Both IoF2020 and ROBS4CROPS selected them as a real-farm pilot site, confirming their value as a live operational testbed rather than a laboratory proxy.
AGROTIKOS SYNETAIRISMOS POLISEOS XIRON KAI NOPON STAFYLION KIATOY KORINTHIAS PIGASOS
Greek grape and raisin cooperative serving as a real-farm testbed for IoT precision farming and autonomous crop protection robots.
Their core work
Pegasus Agrifood Cooperative is a grape and raisin producers' cooperative based in Kiato, Corinthia — one of Greece's primary currant-producing regions. Their core business is growing, processing, and selling dried and fresh grapes to commercial markets. What makes them notable in an EU research context is their role as an active end-user testbed: they bring real, commercial farm operations into large-scale research pilots, validating smart farming and agricultural robotics technologies under genuine field conditions. They do not build technology — they test it, stress it, and provide the practical farmer's perspective that keeps research grounded in operational reality.
What they specialise in
IoF2020 placed them inside one of Europe's largest IoT agri-food pilots, covering precision farming, food chain data integration, and smart sensor deployment across their farm.
ROBS4CROPS engaged them specifically around mechanical weeding robots and digital twin supervision systems to replace manual labor in vineyard and crop rows.
ROBS4CROPS keywords — scarcity of labour, sustainable agriculture, mechanical weeding — map directly to real operational pressures this cooperative faces in seasonal harvesting.
How they've shifted over time
Their H2020 trajectory tracks a practical farmer's journey through digital transformation. From 2017 to 2021, they focused on connectivity and data: IoT sensors, food chain visibility, precision farming dashboards, and business integration of farm data — the foundational layer of smart agriculture. By 2021, their attention shifted sharply toward physical automation: robots for weeding, digital twins for field supervision, and direct responses to labor scarcity. This is not a research pivot — it reflects what is happening on their farm. The data dependency has been established; now the question is whether machines can do the work that people increasingly cannot or will not do.
They are moving from digital monitoring toward physical automation, suggesting future collaboration interest in field robotics, autonomous weeding systems, and digital twin applications for permanent crops like vineyards.
How they like to work
Pegasus has participated in both projects as a partner, never as a coordinator — a pattern consistent with their profile as a farm operator rather than a research manager. Both projects they joined were large Innovation Actions with massive consortia, meaning they are comfortable working inside complex multi-partner structures even without a leadership role. Their value to a consortium is not in writing deliverables but in opening their fields: they provide the real-world context, the operational constraints, and the farmer's veto that separates workable technology from lab prototypes.
Their two projects have connected them to 101 unique consortium partners spanning 16 countries — a network far wider than most small cooperatives ever reach. This breadth is a direct consequence of joining large-scale IoT and robotics pilots that inherently attract pan-European consortia.
What sets them apart
In a sector dominated by universities, research institutes, and agri-tech startups, Pegasus offers something rare: an operational commercial farm willing to run real experiments at production scale. For any consortium developing precision farming, autonomous weeding, or food traceability technology, access to a functioning Greek vineyard and currant operation provides the kind of ground truth that no laboratory can replicate. Their Corinthia location also places them in a region with specific agronomic challenges — thin labor pools, Mediterranean climate variability, traditional crop systems — that are broadly representative of Southern European agriculture.
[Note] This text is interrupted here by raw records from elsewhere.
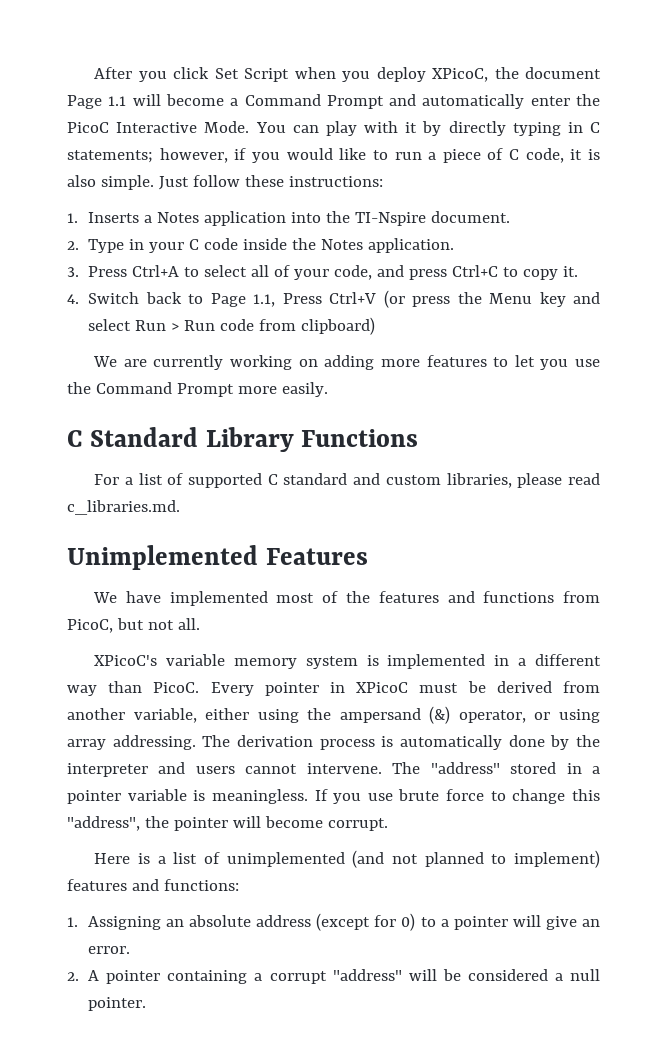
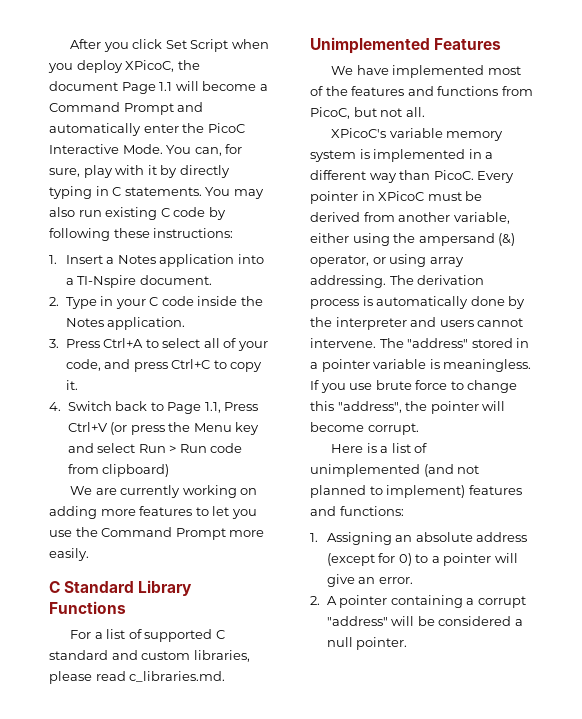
[292,125,319,133] can -> [194,144,243,156] [49,168,80,177] can, for sure,
[67,148,601,163] [67,175,240,190] statements; however, if you would like to run a piece of C code, it is also simple. Just follow -> [124,187,264,199] [49,207,226,220] [49,228,110,241] statements. You may also run existing C code by following
[87,212,139,223] Inserts -> [65,255,103,264] Insert
[325,211,350,223] the -> [65,278,74,285] a

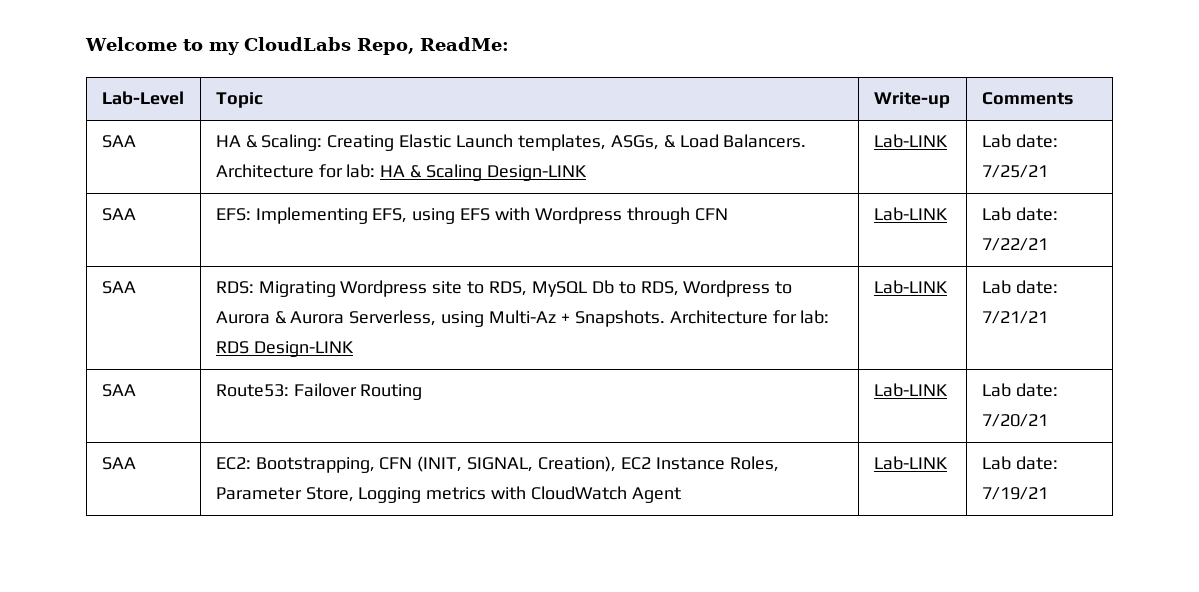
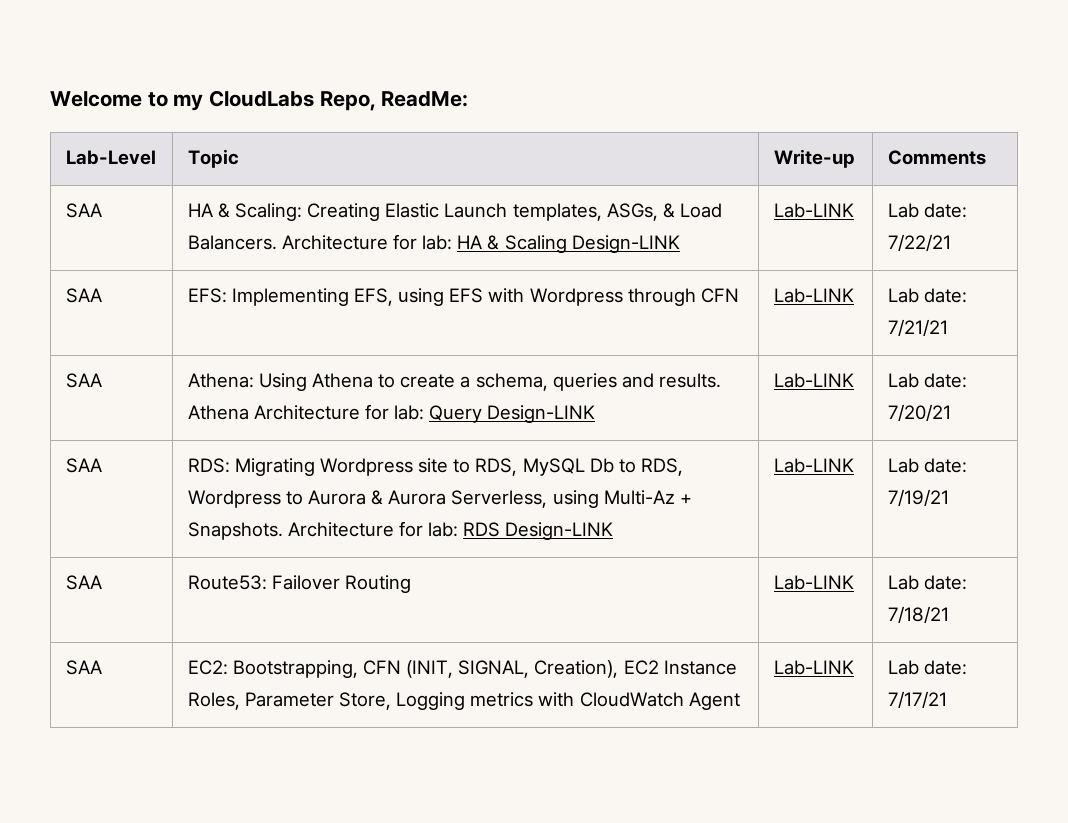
[981,165,1048,178] 7/25/21 -> [887,234,951,252] 7/22/21
[981,238,1048,251] 7/22/21 -> [887,319,948,337] [65,373,102,388] [187,373,721,391] [187,404,596,423] [773,373,854,388] [887,373,967,388] [887,404,951,422] 7/21/21 // SAA | Athena: Using Athena to create a schema, queries and results. Athena Architecture for lab: Query Design-LINK | Lab-LINK | Lab date: 7/20/21
[981,311,1048,324] 7/21/21 -> [887,489,949,507] 7/19/21
[981,414,1048,427] 7/20/21 -> [887,606,949,624] 7/18/21
[981,487,1048,500] 7/19/21 -> [887,691,947,709] 7/17/21

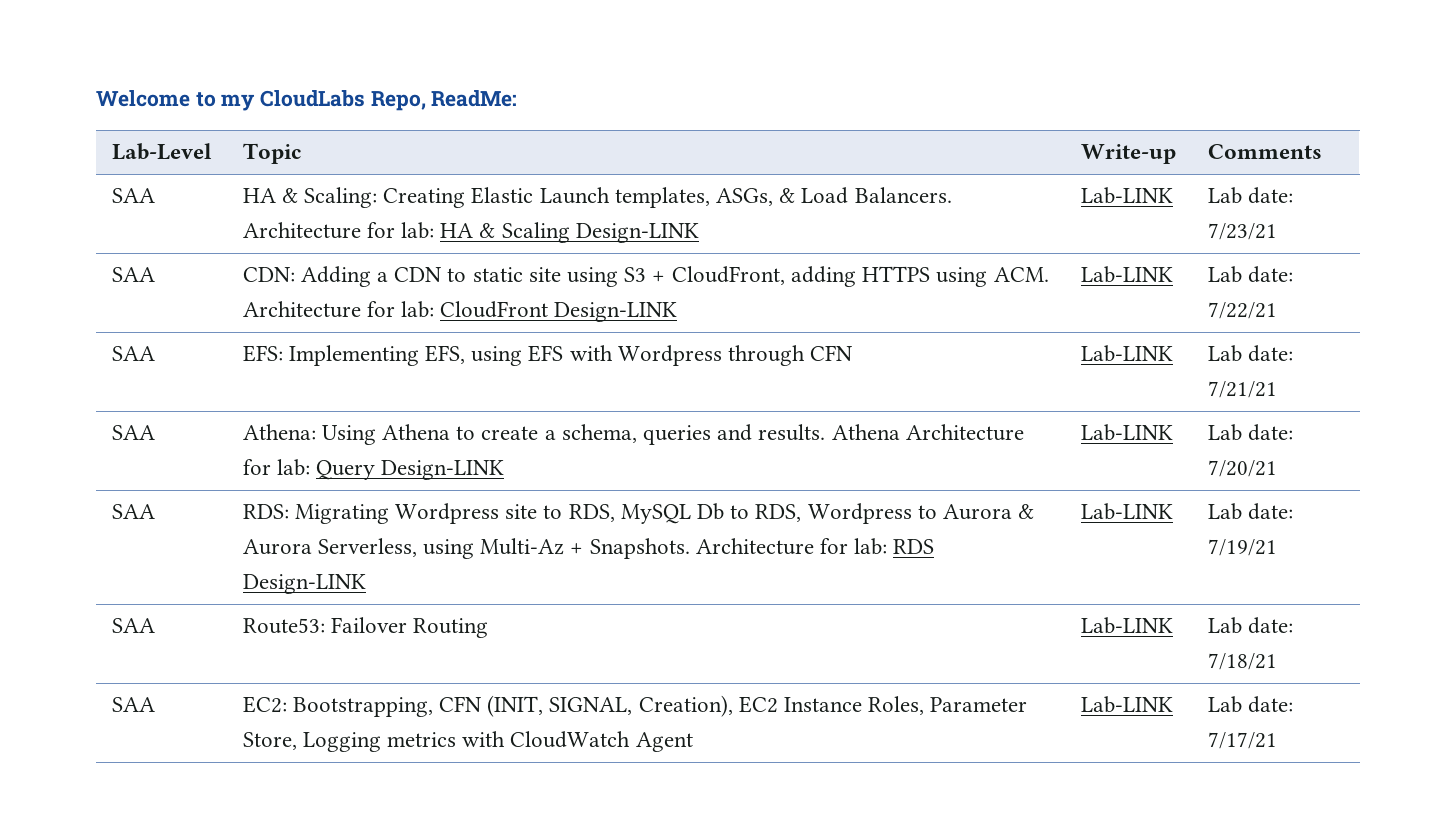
(854, 210) none -> [1207,187,1293,204] [1207,223,1277,240] [111,267,155,282] [242,266,1049,287] [242,301,678,322] [1080,266,1173,283] | Lab date: 7/23/21 // SAA | CDN: Adding a CDN to static site using S3 + CloudFront, adding HTTPS using ACM. Architecture for lab: CloudFront Design-LINK | Lab-LINK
Highlights from their portfolio
- ROBS4CROPSTheir highest-funded project (EUR 193,025) and most technically advanced engagement — deploying agricultural robots and digital twins on a live cooperative farm directly addresses the labor shortage crisis threatening Mediterranean agriculture.
- IoF2020One of the flagship Horizon 2020 IoT pilots for agri-food with over 20 use cases across Europe, making this cooperative part of a continent-wide benchmark for smart farming adoption among traditional farm operators.